**WHAT YOU NEED TO DO:**
Copy out each line of the data below in which the string "fáze" appears.

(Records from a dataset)
◆ ◆ ◆ ◆ ◆ ◆ ◆

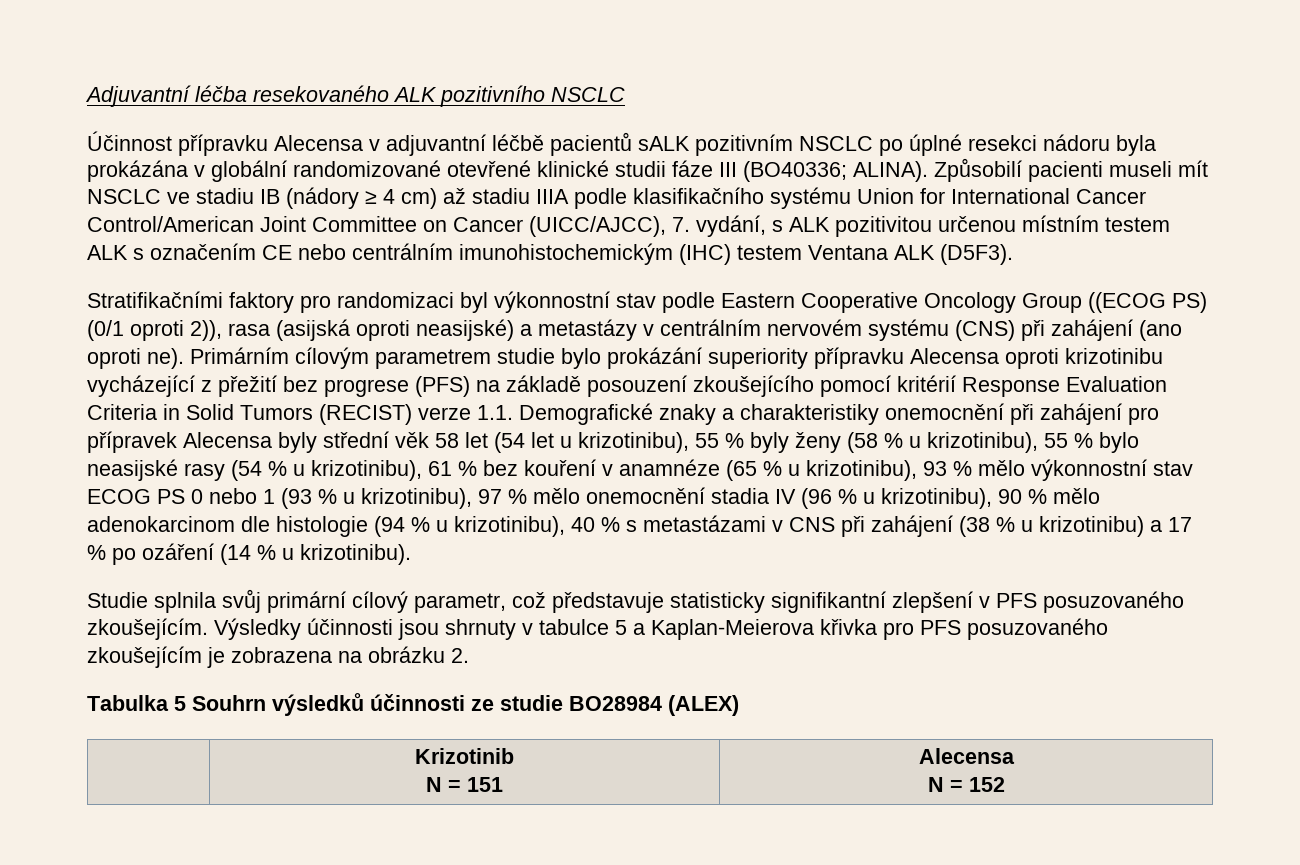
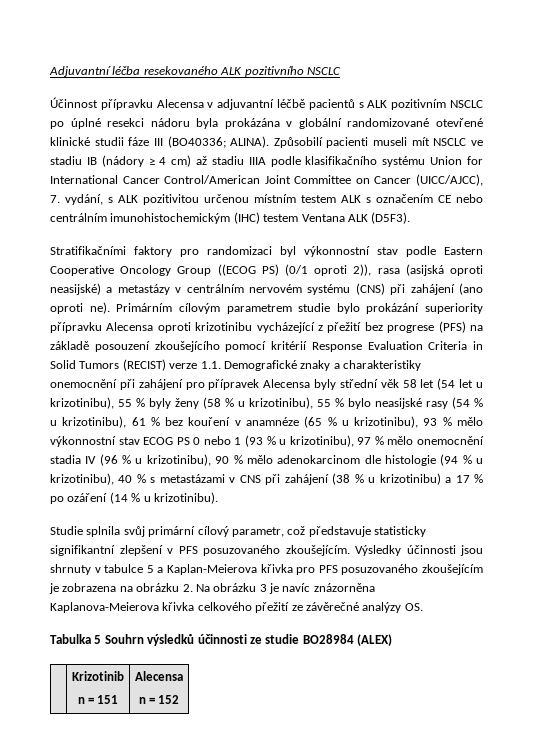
- Účinnost přípravku Alecensa v adjuvantní léčbě pacientů sALK pozitivním NSCLC po úplné resekci nádoru byla prokázána v globální randomizované otevřené klinické studii fáze III (BO40336; ALINA).
+ Účinnost přípravku Alecensa v adjuvantní léčbě pacientů s ALK pozitivním NSCLC po úplné resekci nádoru byla prokázána v globální randomizované otevřené klinické studii fáze III (BO40336; ALINA).
- Výsledky účinnosti jsou shrnuty v tabulce 5 a Kaplan-Meierova křivka pro PFS posuzovaného zkoušejícím je zobrazena na obrázku 2.
+ Výsledky účinnosti jsou shrnuty v tabulce 5 a Kaplan-Meierova křivka pro PFS posuzovaného zkoušejícím je zobrazena na obrázku 2. Na obrázku 3 je navíc znázorněna Kaplanova-Meierova křivka celkového přežití ze závěrečné analýzy OS.
  | Krizotinib
- N = 151 | Alecensa
- N = 152
+ n = 151 | Alecensa
+ n = 152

◆ ◆ ◆ ◆ ◆ ◆ ◆

**EXERCISE RESPONSE:**
- Účinnost přípravku Alecensa v adjuvantní léčbě pacientů sALK pozitivním NSCLC po úplné resekci nádoru byla prokázána v globální randomizované otevřené klinické studii fáze III (BO40336; ALINA).
+ Účinnost přípravku Alecensa v adjuvantní léčbě pacientů s ALK pozitivním NSCLC po úplné resekci nádoru byla prokázána v globální randomizované otevřené klinické studii fáze III (BO40336; ALINA).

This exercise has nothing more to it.